While it agrees with the real-valued logarithm on the real axis, if you take $R>0$, then as you traverse the circle $|z| = R$, the value of the complex logarithm increases linearly with the $\arg z$ until you return to the same place. For example, if you take the unit circle, start at $1$, pass through $i$, $-1$, and $-i$, then when you return to $1$ the logarithm will have increased by $2\pi i$. This comes from the fact that $\exp$ is periodic, as you have noted by realizing its relationship to Euler's identity.

Typically, we take one branch of the complex logarithm (which has discontinuities along a ray from the origin, whose location we can choose, and we typically choose either the positive or negative real axis), but the actual function looks a bit like a helix or a spiral.

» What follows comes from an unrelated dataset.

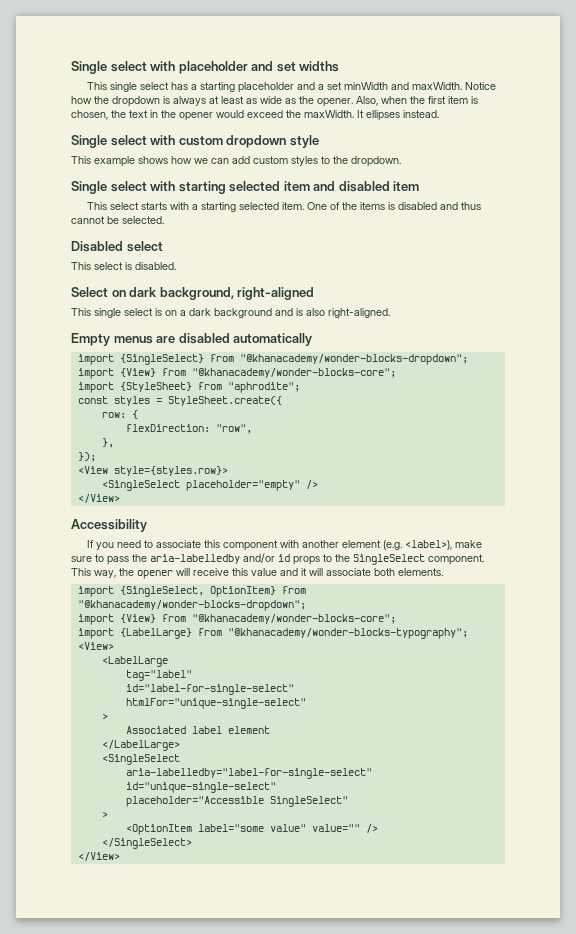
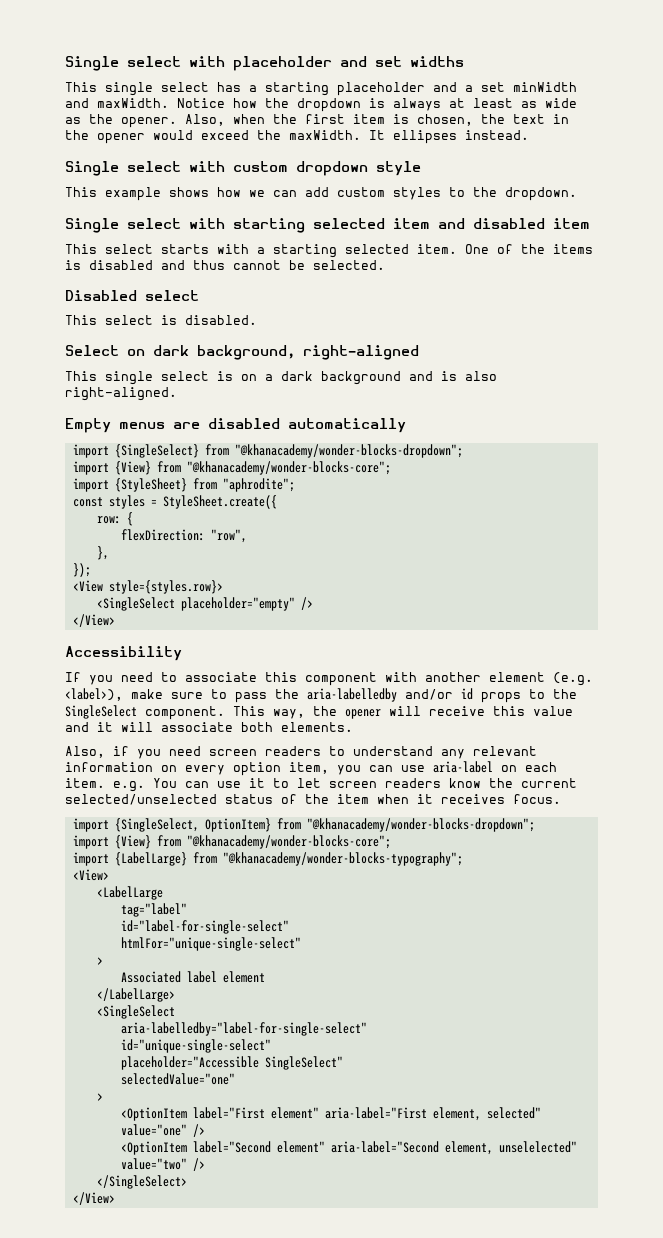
(443, 572) none -> [65,746,537,759] [65,761,557,776] [65,778,577,792] [65,794,561,805] // Also, if you need screen readers to understand any relevant information on every option item, you can use aria-label on each item. e.g. You can use it to let screen readers know the current selected/unselected status of the item when it receives focus.
(348, 801) none -> [120,1073,235,1085] // selectedValue="one"
[197,824,360,832] label="some value" value="" -> [192,1107,541,1121] [120,1124,205,1137] [120,1141,577,1155] [120,1158,187,1170] label="First element" aria-label="First element, selected" value="one" /> // <OptionItem label="Second element" aria-label="Second element, unselelected" value="two"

Therefore, the relationship between $\log$ and the circle is that, each time you go once around the circle, you gain $2\pi i$.

If you are interested in more of this, you should study holomorphic functions and residues. In a region where a holomorphic function is holomorphic (with certain nice properties like being simply connected), the integral around any closed curve is zero. Simple poles of a holomorphic function $f$ are points where, locally, $f$ looks like $1/z$. You will recall that, in real analysis, the anti-derivative of $1/z$ is $\log(z)$. Since $\log$ has a branch cut, this fails to be a holomorphic anti-derivative of $1/z$, so you need some more power to integrate $1/z$, but it turns out that the integral along a circle around a pole like that will be exactly $2\pi i$, and this is precisely because, by taking one branch of $\log$, you get a jump of $2\pi i$ when you return to your starting point.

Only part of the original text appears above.